NUMBER SEVEN# 'Kouga loves her so much more'

Maybe. But then Jakotsu's all head over heels in love with Miroku too. You can't put Kagome with that pup. It is simply wrong. She doesn't even like him. Just 'cause he's straight forward with his so-called feelings, doesn't mean you drop her on him. I recall him declaring his love for her, only AFTER he knew that she was useful, and after A DAY of knowing her. Quick love? I think not. Besides, if he make a serious promise then deny it to Ayame, he can do it Kagome too.

NUMBER EIGHT# 'Kouga is much cuter/handsomer/prettier/uh...macho-er' (I think not!)

It continues to eludes me why you would want Kagome to mate him. 1. He stinks, 2. I have dog ears, which by the way, are cuter then his tail by the thousandth, 3. He wears a goddamn SKIRT, and 4. I have to go save him when he gets in trouble (Kagura numerous times, Naraku etc.) 5. He's a coward, refusing to fight me (the first meeting) 6. He's too stupid to remember my name and so many reasons I could write a book. ( not that I'd want to though, a book on that moron? -scoff- puh-leez!)

NUMBER NINE# 'any other character would be good with Kagome'

I highly doubt it.
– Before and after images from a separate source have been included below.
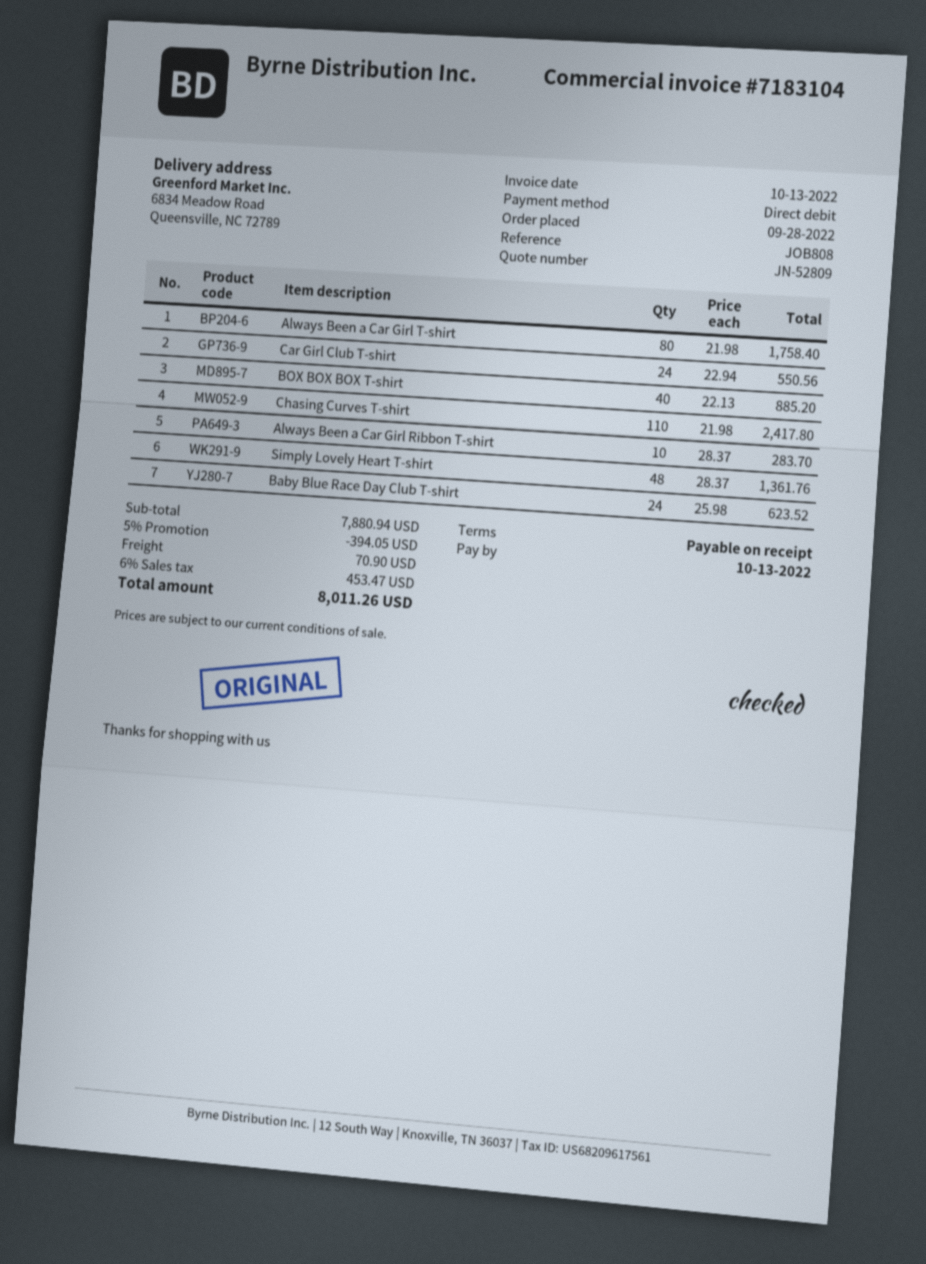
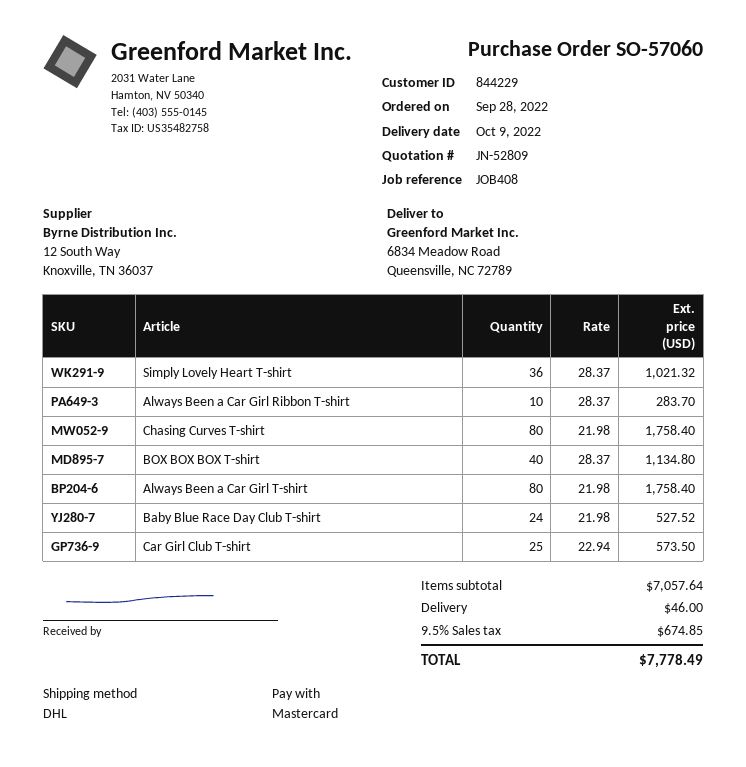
reference: JOB808 -> JOB408
payment method: direct debit -> Mastercard
Car Girl Club T-shirt: 24 x 22.94 = 550.56 -> 25 x 22.94 = 573.50
BOX BOX BOX T-shirt: 40 x 22.13 = 885.20 -> 40 x 28.37 = 1134.80
Chasing Curves T-shirt: 110 x 21.98 = 2417.80 -> 80 x 21.98 = 1758.40
Simply Lovely Heart T-shirt: 48 x 28.37 = 1361.76 -> 36 x 28.37 = 1021.32
Baby Blue Race Day Club T-shirt: 24 x 25.98 = 623.52 -> 24 x 21.98 = 527.52
subtotal: 7880.94 -> 7057.64
discount: 5% = 394.05 -> none
shipping: 70.90 -> 46.00
tax: 6% = 453.47 -> 9.5% = 674.85
total: 8011.26 -> 7778.49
Let's list them, shall we?

Inuyasha- I'M PERFECT!!

Sesshomaru- listed above.

Kouga- listed above.

Shippo- is her son (sheesh!).

Miroku- loves Sango.

Bankotsu- yeah, I agree, he is ALMOST as hot as I am, but he's a son of a #&!

Naraku- (gasps) you wouldn't!

Onigumo- is dead?

Inutashio- well, in case you have been dead for the past million years, HE'S MY DAD, AND DEAD TOO!

Jaken- you people are sick.

Jakotsu- is gay. Get over it.

Souta- is her brother you perverted pigs!

Hakudoushi- He's an eight year old incarnation of Naraku. Hell no!

Gramps- is gonna roll over and die any second now, he's so old...BESIDES being her grandfather!

Kohakau- Loves Rin, is Sango's younger brother, and is about nine.

Hojo- is the MOST boring guy I've seen in my entire life. Kagome wouldn't know if she were dead or alive, he's that dull!

Hakkaku- pft. Don't ask.

Ginta- OH HE"S JUST THE MOST PERFECT HANDSOMEST ROMEO FIT FOR KAGOME! (rolls eyes) Pft. As if.

I have now proven that I am the only one for Kagome. Any one who still objects will face my windscar. Any questions? I will answer them ALL! MUWAHAHA!!


Ok, It seems inu's a bit hyper on something..and a bit protective. But please give him some questions so he has something else to do except sing Britney Spears all day and all night. God, it's getting annoying.

DISCLAMIER:- I do not own Inuyasha. Period. End of story. Now get lost.